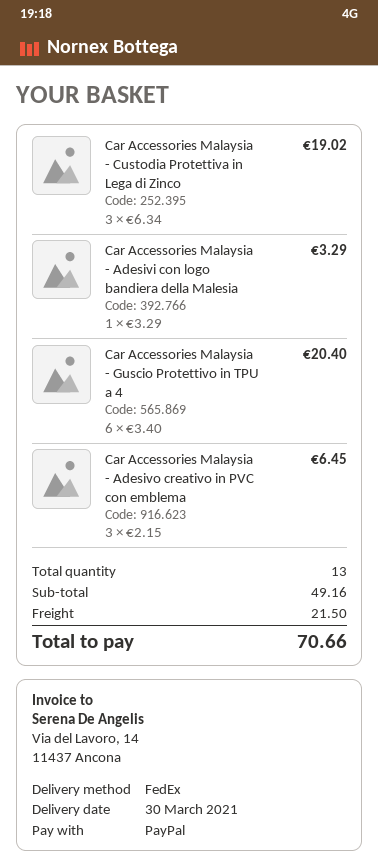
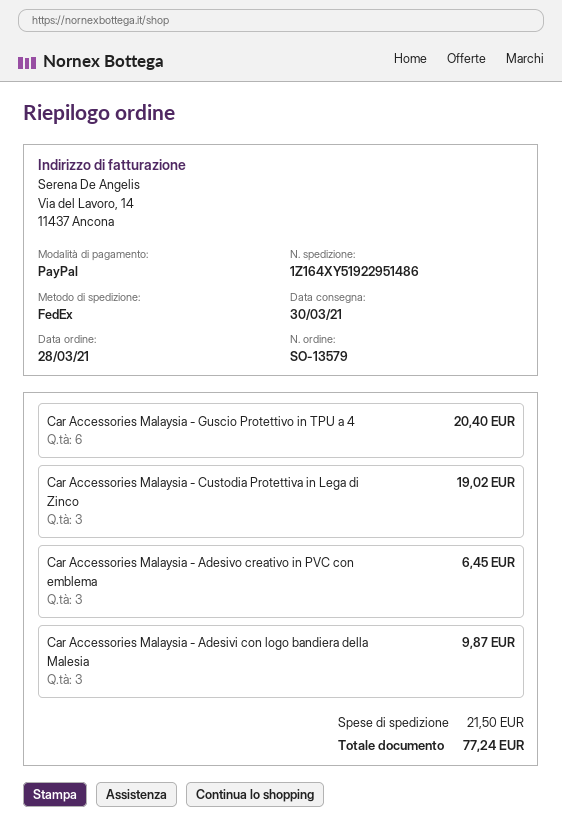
Car Accessories Malaysia - Adesivi con logo bandiera della Malesia: 1 for 3.29 -> 3 for 9.87
total: 70.66 -> 77.24

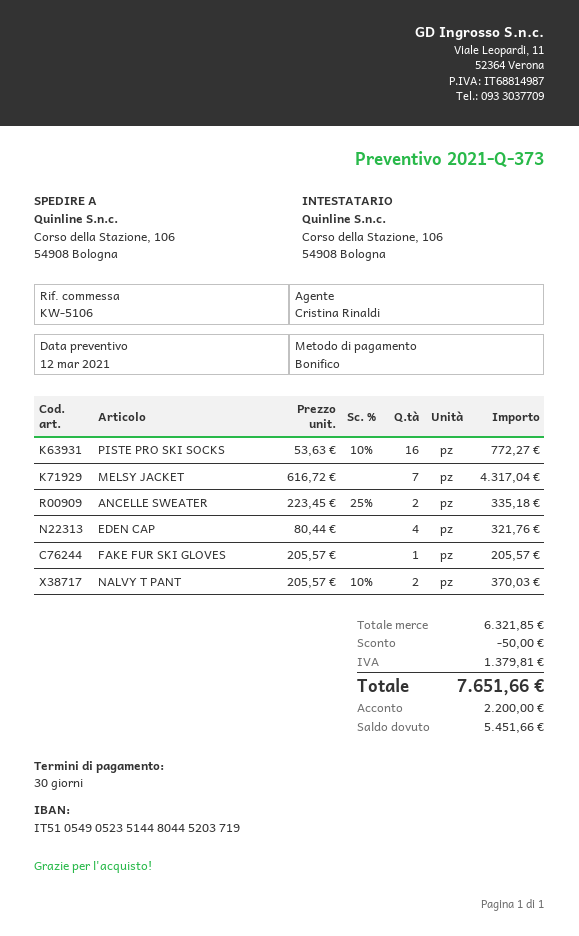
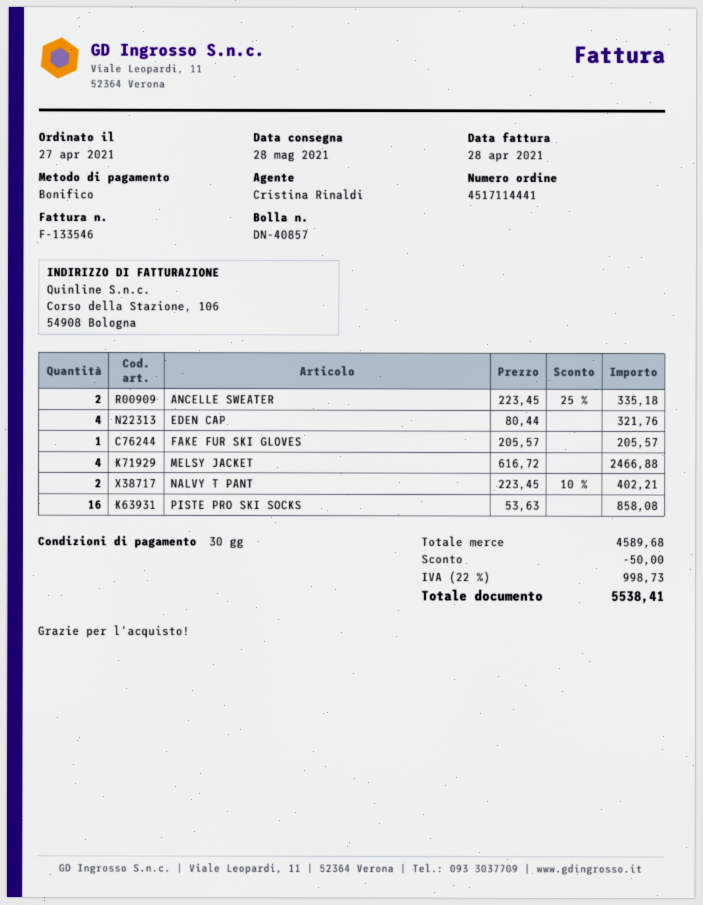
PISTE PRO SKI SOCKS: 16 x 53.63 - 10% = 772.27 -> 16 x 53.63 = 858.08
MELSY JACKET: 7 x 616.72 = 4317.04 -> 4 x 616.72 = 2466.88
NALVY T PANT: 2 x 205.57 - 10% = 370.03 -> 2 x 223.45 - 10% = 402.21
subtotal: 6321.85 -> 4589.68
tax: 1379.81 -> 998.73
total: 7651.66 -> 5538.41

※

● WHAT YOU HAVE TO DO
If a record holds a picture, leave the picture out, but repeat every line exactly.

● ANSWER SPACE
Car Accessories Malaysia - Adesivi con logo bandiera della Malesia: 1 for 3.29 -> 3 for 9.87
total: 70.66 -> 77.24

PISTE PRO SKI SOCKS: 16 x 53.63 - 10% = 772.27 -> 16 x 53.63 = 858.08
MELSY JACKET: 7 x 616.72 = 4317.04 -> 4 x 616.72 = 2466.88
NALVY T PANT: 2 x 205.57 - 10% = 370.03 -> 2 x 223.45 - 10% = 402.21
subtotal: 6321.85 -> 4589.68
tax: 1379.81 -> 998.73
total: 7651.66 -> 5538.41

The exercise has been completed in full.